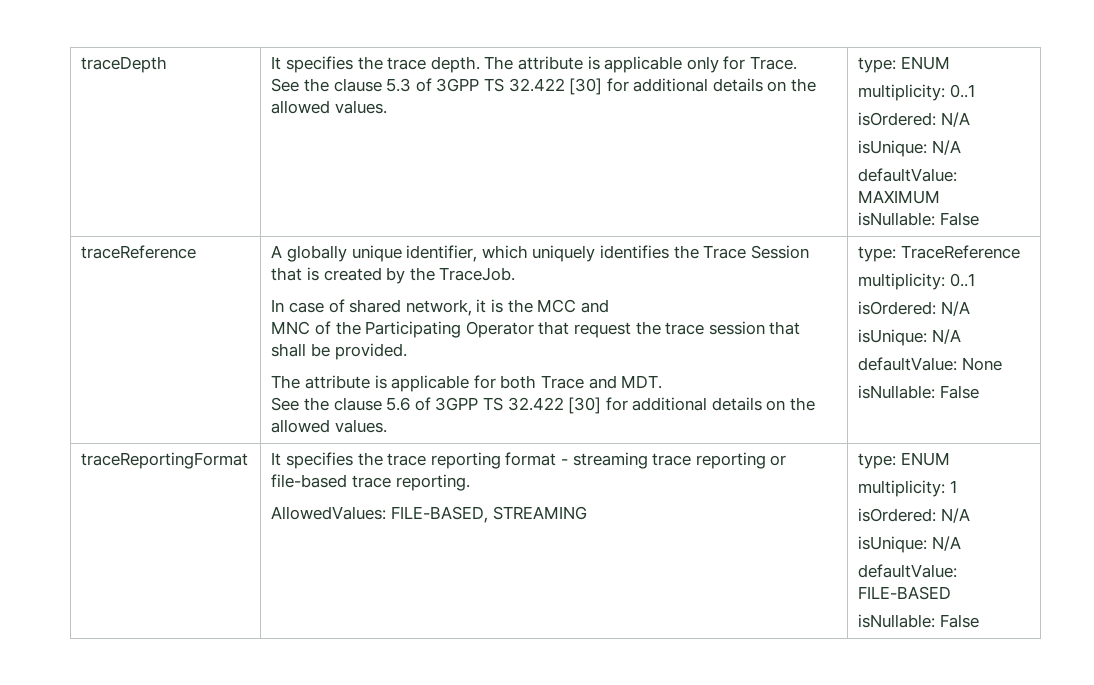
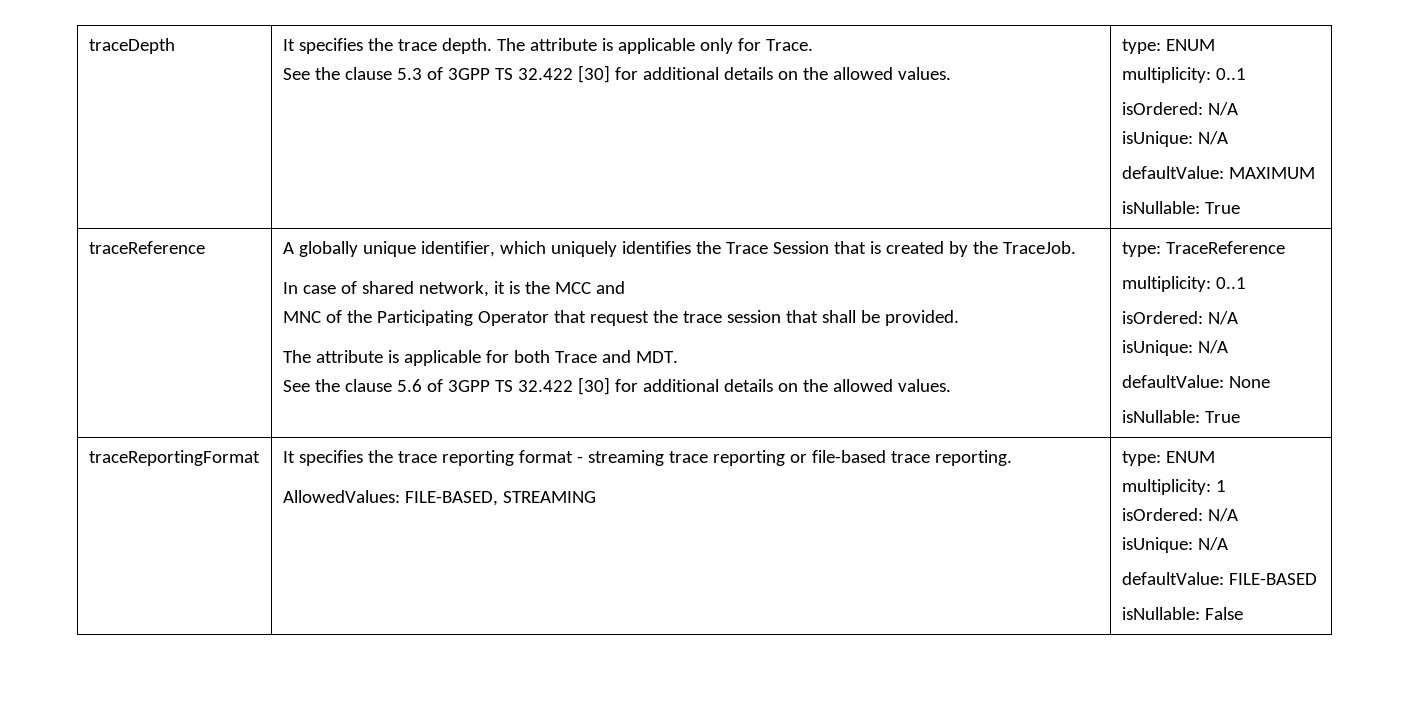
  defaultValue: MAXIMUM
- isNullable: False
+ isNullable: True
  defaultValue: None
- isNullable: False
+ isNullable: True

* **Instructions for the task**:
Check the data for lines with "defaultValue" and give only their number.

* **Solution for this exercise**:
2